March 2025 – Pengdows

March 28, 2025March 28, 2025

Onions in Milkshakes: A Case for GUIDs and Deterministic IDs with BLAKE3

Data integrity isn’t just theory—it’s the difference between a cheeseburger and a milkshake full of onions.

Intro

Picture yourself running a classic diner. Burgers sizzling on the grill, fries crisping in the fryer, and milkshakes whirring in the blender—beef, onions, vanilla, and lettuce all in their rightful place.

Now imagine your inventory app glitches. One day, a customer orders a vanilla milkshake… and gets a tall glass of onion-flavored chaos.

You’ve just witnessed foreign key confusion in action—a silent saboteur more common in databases than most developers or DBAs care to admit. In this post, we’ll explore how to keep your diner (and your data) sane by:

Normalizing the right way
Exposing the pitfalls of integer pseudokeys
Showing how GUIDs banish entire classes of bugs
Proving why BLAKE3-to-GUID deterministic IDs make distributed systems safer and simpler to merge

1. Normalization: Where Most Developers Begin

A well-run diner starts with a clean inventory. But clean doesn’t mean safe—not yet.

Here’s how most developers (and many ORM tools) would model a menu:

CREATE TABLE ingredients (
    id INT PRIMARY KEY,
    name TEXT UNIQUE
);

CREATE TABLE menu_items (
    id INT PRIMARY KEY,
    name TEXT UNIQUE
);

CREATE TABLE menu_ingredients (
    id INT PRIMARY KEY,
    menu_item_id INT NOT NULL,
    ingredient_id INT NOT NULL,
    FOREIGN KEY (menu_item_id) REFERENCES menu_items(id),
    FOREIGN KEY (ingredient_id) REFERENCES ingredients(id)
);

At first glance, this seems normal:

Every row has a numeric id
Names are unique
Foreign keys link through id

But this design contains a silent flaw that grows over time.

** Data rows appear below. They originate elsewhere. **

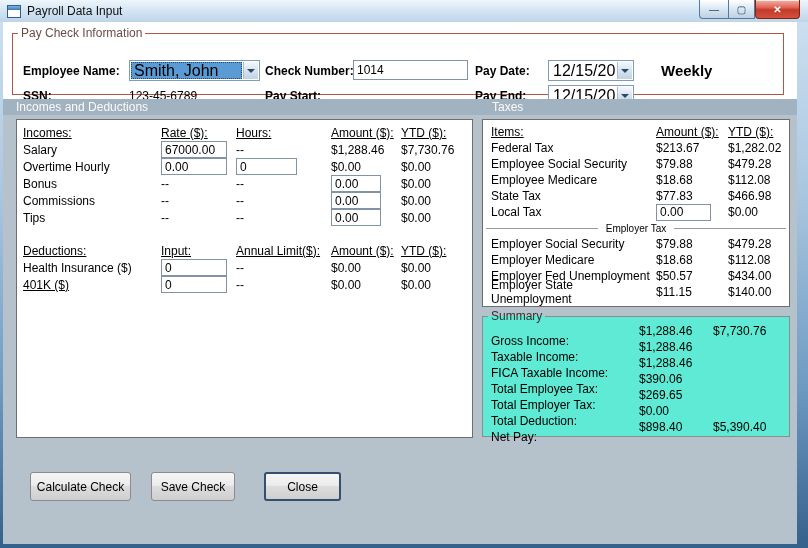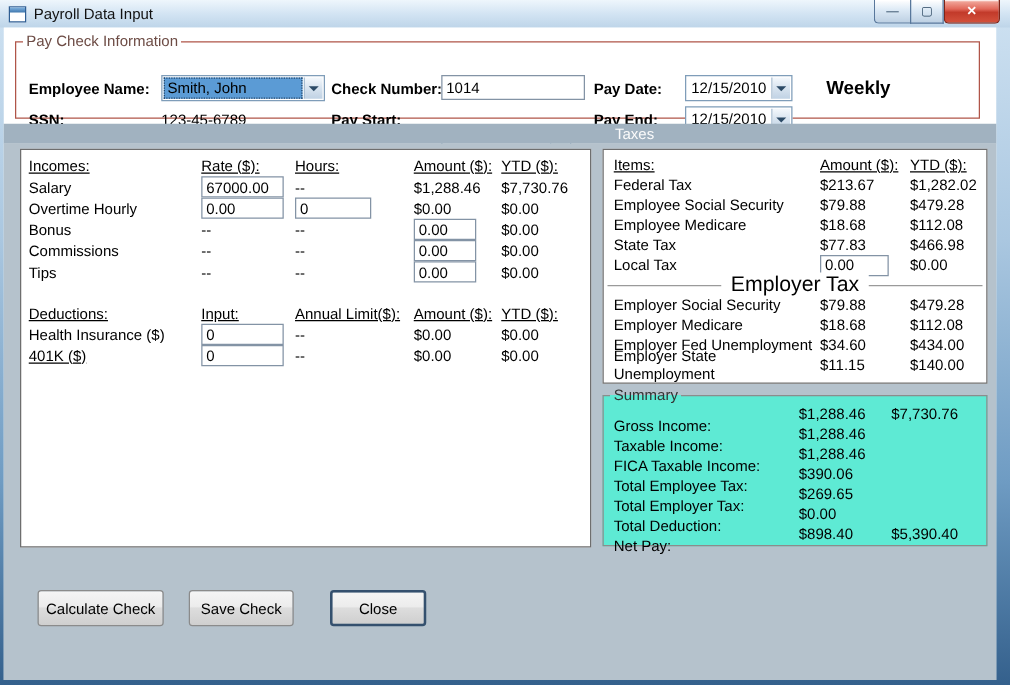--- a/index.html
+++ b/index.html
@@ -46,7 +46,7 @@
 
   .combo { position:absolute; height:21px; background:#fff; border:1px solid #7f9db9; }
   .combo-val { position:absolute; left:1px; top:1px; right:17px; bottom:1px;
-    font-size:12px; line-height:17px; padding-left:3px; white-space:nowrap; overflow:hidden; }
+    font-size:16px; line-height:17px; padding-left:3px; white-space:nowrap; overflow:hidden; }
   .combo-val.hl { background:#5b9bd5; outline:1px dotted #24476b; outline-offset:-1px; }
   .combo-btn { position:absolute; right:1px; top:1px; bottom:1px; width:15px;
     background:linear-gradient(180deg,#f4f8fc,#d7e3ef 50%,#c0d2e4);

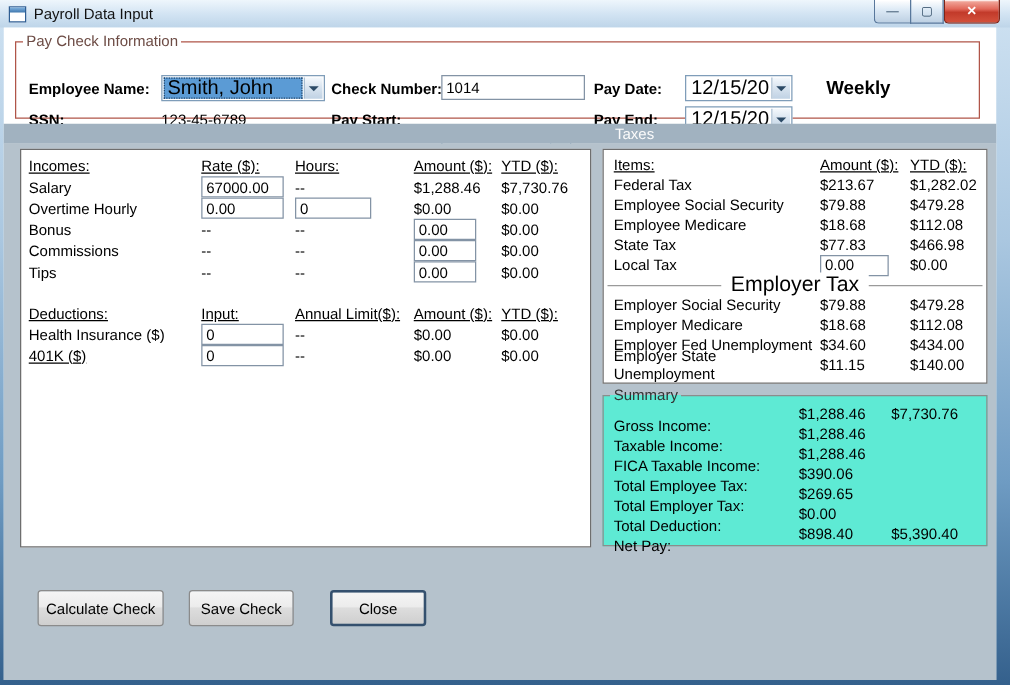--- a/index.html
+++ b/index.html
@@ -165,6 +165,7 @@
     </fieldset>
 
     <div class="band">
+      <span class="bleft">Incomes and Deductions</span>
       <span class="bright">Taxes</span>
     </div>
 

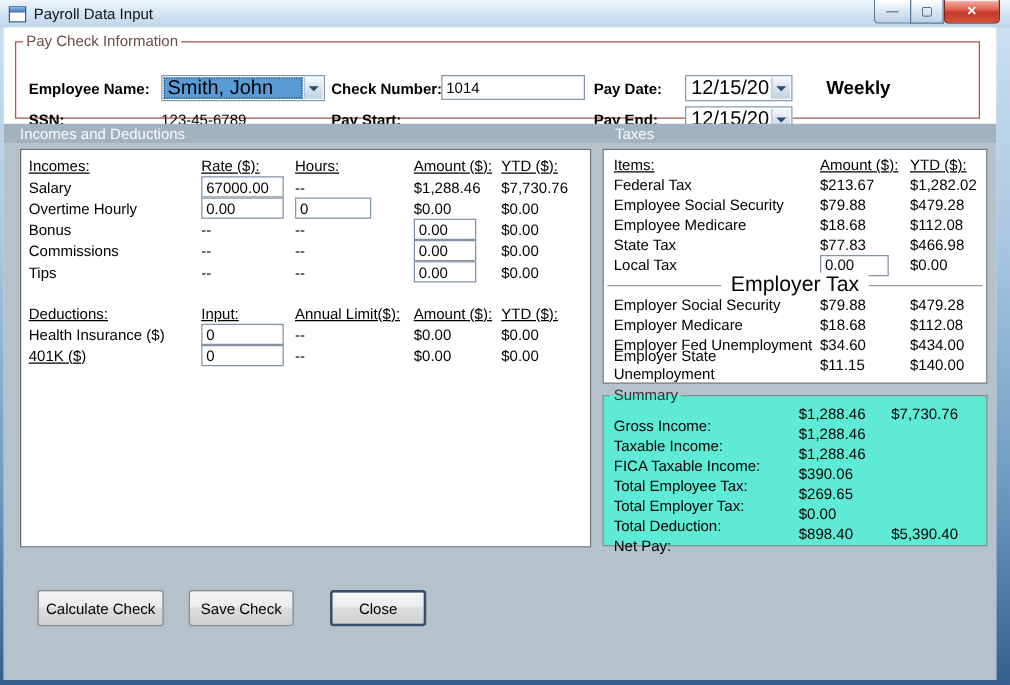--- a/index.html
+++ b/index.html
@@ -77,7 +77,7 @@
   .t1{width:165px;} .t2{width:72px;} .t3{flex:1;}
   .emp-div { position:relative; height:16px; display:flex; align-items:center; justify-content:center; margin:0 3px; }
   .emp-div::before { content:""; position:absolute; left:0; right:0; top:50%; border-top:1px solid #9a9a9a; }
-  .emp-div span { position:relative; background:#fff; padding:0 8px; font-size:17px; }
+  .emp-div span { position:relative; background:#fff; padding:0 8px; font-size:10px; }
 
   .u { text-decoration:underline; }
 

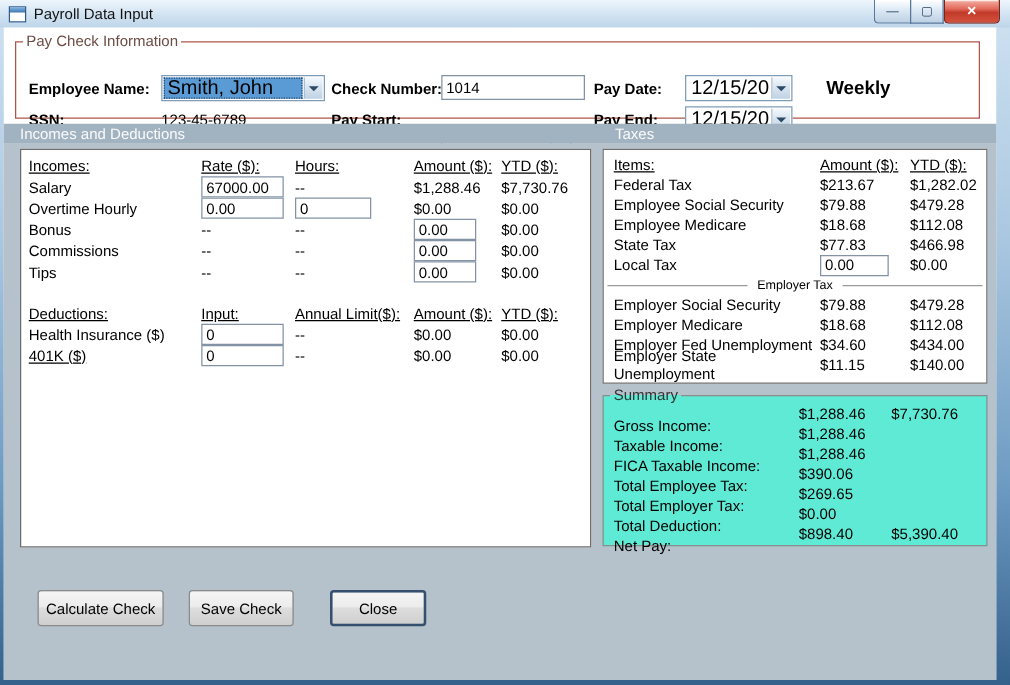--- a/index.html
+++ b/index.html
@@ -289,7 +289,7 @@
           </div>
           <div class="trow">
             <span class="t1">Employer Fed Unemployment</span>
-            <span class="t2">$34.60</span>
+            <span class="t2">$50.57</span>
             <span class="t3">$434.00</span>
           </div>
           <div class="trow">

The id field is an opaque pseudokey—a meaningless number that doesn’t reflect the real-world identity of the row. Meanwhile, the column that does represent identity (name) is shoved off to the side as just a UNIQUE constraint.

❌ What’s wrong with this picture?

“Onion” might be id = 1 in staging and id = 42 in production.
Merges between environments or systems will silently break foreign keys.
The database will let you create bad relationships—like linking “milkshake” to “onion”—because integer ids validate but don’t mean anything.
Most query bugs don’t show up until it’s too late—after the data is already corrupted.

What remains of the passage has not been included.